Corte di Cassazione, ordinanza n. 33674 del 18 dicembre 2019
Come osservato dalla giurisprudenza amministrativa, l’Accordo riguardante le farmacie reca una disciplina convenzionale specifica ed autonoma di tutta la materia relativa al completo ristoro spettante al creditore in caso di ritardato pagamento da parte dell’Azienda Sanitaria dell’obbligazione pecuniaria nascente dall’erogazione dei medicinali agli assistiti dal SSN, prevedendo in particolare che, in caso di ritardato pagamento, al farmacista non spettano interessi moratori superiori al tasso legale.
A tale stregua, il sistema convenzionale attualmente vigente in materia si sottrae invero alla valutazione di grave iniquità dell’Accordo di cui all’art. 7 d.lgs. n. 231 del 2002, non perseguendo la finalità di procurare alla PA debitrice liquidità aggiuntiva, e determinando un riequilibrio della situazione in favore della farmacia creditrice ( v. Tar Lazio, 12/2/2004 ).
L’Accordo nazionale recepito con d.p.r. n. 371 del 1998 esclude pertanto l’applicabilità della disciplina ex d.lgs. n. 231 del 2002 ( di natura meramente dispositiva ) alle prestazioni farmaceutiche. Si è precisato che i suindicati principi valgono anche per le prestazioni farmaceutiche come nella specie effettuate in epoca successiva all’8 agosto 2002, data di entrata in vigore del d. Igs. n. 231/2002, rappresentando esse pur sempre adempimento parziale dell’unico rapporto obbligatorio sorto tra le Aziende sanitarie e le farmacie e regolamentato dall’Accordo nazionale recepito con d.p.r. n. 371 del 1998 ( v.

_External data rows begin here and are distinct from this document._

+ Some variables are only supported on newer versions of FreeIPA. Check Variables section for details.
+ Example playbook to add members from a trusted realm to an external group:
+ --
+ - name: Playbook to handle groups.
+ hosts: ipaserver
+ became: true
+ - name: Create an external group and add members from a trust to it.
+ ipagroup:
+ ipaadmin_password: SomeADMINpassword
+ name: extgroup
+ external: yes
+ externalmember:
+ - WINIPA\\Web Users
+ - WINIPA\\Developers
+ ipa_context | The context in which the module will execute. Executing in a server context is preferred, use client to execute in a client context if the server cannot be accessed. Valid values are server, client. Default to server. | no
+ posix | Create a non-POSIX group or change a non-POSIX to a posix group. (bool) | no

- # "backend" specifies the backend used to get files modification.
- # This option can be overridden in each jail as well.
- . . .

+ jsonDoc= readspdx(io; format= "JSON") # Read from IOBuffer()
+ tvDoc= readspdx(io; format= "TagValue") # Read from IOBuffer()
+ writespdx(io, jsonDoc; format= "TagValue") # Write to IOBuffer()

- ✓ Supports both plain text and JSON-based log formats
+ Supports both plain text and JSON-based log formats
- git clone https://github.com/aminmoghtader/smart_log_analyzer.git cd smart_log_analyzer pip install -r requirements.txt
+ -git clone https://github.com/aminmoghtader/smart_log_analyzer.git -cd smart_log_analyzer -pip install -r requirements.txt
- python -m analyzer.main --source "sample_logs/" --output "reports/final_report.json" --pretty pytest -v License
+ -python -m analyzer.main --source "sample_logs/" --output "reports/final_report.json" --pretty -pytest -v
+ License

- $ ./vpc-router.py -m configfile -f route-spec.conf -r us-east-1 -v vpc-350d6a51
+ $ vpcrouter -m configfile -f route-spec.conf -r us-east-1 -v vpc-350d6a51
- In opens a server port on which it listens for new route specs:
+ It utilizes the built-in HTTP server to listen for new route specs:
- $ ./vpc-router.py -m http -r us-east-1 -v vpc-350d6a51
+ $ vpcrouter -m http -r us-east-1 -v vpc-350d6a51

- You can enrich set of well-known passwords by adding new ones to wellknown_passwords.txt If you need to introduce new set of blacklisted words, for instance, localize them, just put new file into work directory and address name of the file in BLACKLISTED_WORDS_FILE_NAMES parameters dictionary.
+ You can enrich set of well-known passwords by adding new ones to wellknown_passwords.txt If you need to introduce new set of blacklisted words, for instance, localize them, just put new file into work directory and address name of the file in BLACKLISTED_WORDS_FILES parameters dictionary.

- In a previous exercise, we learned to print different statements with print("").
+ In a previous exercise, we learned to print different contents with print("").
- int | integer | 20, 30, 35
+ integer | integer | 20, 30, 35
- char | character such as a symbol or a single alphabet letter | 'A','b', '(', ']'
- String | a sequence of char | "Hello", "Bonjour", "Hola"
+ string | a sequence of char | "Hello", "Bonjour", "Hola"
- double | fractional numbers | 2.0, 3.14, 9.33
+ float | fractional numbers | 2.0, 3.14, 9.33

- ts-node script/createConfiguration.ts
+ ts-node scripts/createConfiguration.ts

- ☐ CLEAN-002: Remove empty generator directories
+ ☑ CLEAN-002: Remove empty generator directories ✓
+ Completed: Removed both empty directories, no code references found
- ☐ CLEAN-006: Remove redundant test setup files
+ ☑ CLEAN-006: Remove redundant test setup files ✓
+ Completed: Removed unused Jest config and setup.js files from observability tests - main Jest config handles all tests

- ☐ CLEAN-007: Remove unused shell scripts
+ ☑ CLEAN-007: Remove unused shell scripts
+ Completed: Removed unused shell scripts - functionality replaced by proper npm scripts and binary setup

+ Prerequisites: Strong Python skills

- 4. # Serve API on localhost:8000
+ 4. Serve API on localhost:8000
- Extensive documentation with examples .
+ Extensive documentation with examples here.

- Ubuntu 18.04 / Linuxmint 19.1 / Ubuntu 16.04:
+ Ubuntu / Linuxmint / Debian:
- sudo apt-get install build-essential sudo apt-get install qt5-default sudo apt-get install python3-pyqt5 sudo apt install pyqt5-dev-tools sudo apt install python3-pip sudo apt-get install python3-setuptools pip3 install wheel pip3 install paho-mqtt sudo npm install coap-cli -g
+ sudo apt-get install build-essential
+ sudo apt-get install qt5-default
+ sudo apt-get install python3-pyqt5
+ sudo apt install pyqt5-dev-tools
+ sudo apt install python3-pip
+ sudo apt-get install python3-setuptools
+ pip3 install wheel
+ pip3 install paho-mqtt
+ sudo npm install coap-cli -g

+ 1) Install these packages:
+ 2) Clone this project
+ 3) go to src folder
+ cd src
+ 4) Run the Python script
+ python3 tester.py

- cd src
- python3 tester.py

Cass., 12/2/2019, n. 3968 ).
In altra occasione, nella ritenuta estraneità dell’erogazione dell’assistenza farmaceutica per conto delle Asl al paradigma della transazione commerciale e riconducibilità viceversa del rapporto alla fonte legale ed amministrativa, e cioè all’art. 8, comma 2, d.lgs. n. 502 del 1992 e al relativo Regolamento, questa Corte è diversamente pervenuta a negare l’applicabilità del saggio d’interessi previsto dal d.lgs. n. 231 del 2002 ( v. Cass., 8/3/2017, n. 5796 ).
Si è ulteriormente posto in rilievo come emerga «qui la differenza con le fattispecie di Cass. 14 luglio 2016, n. 14349 e di Cass. 11 ottobre 2016, n. 20391, nelle quali è stata ritenuta in astratto applicabile, salvo le circostanze del caso, al rapporto fra la struttura sanitaria accreditata nell’ambito del servizio sanitario nazionale ed il soggetto pubblico la disciplina di cui al d.lgs. n. 231 del 2002. La fonte del rapporto è in tal caso l’accordo contrattuale, e dunque configurabile è la transazione commerciale». Se ne è quindi tratto, quale corollario, che diversamente dal rapporto sussistente tra il SSN e la struttura sanitaria accreditata, il quale ha fonte in un contratto, il rapporto tra il SSN e la farmacia pubblica o privata non ha invero fonte negoziale, sicché non può trovare applicazione il saggio d’interessi previsto dal d.lgs. n. 231 del 2002.
Si è ulteriormente affermato che il tasso di interesse di cui all’art. 5 d.lgs. n. 231 del 2002 non è applicabile ai crediti derivanti dall’erogazione dell’assistenza farmaceutica per conto delle ASL in quanto l’attività di dispensazione dei farmaci e dei dispositivi medici svolta dal farmacista in esecuzione del rapporto concessorio con l’Azienda Sanitaria Locale, essendo intesa a realizzare -quale segmento del Servizio Sanitario Nazionale- l’interesse pubblico della tutela della salute collettiva, ha natura pubblicistica, non potendo essere pertanto inquadrata nel paradigma della transazione commerciale di cui all’art. 2, comma 1 lett. a), d.lgs. n. 231 del 2002 (v., da ultimo, Cass., 10/4/2019, n. 9991).
Atteso il suindicato contrasto interpretativo venuto a delinearsi in argomento, e trattandosi comunque di questione di massima di particolare importanza, si appalesa la necessità, e comunque l’opportunità, della rimessione della causa al Primo Presidente della Corte, per l’eventuale relativa assegnazione alla Sezioni Unite.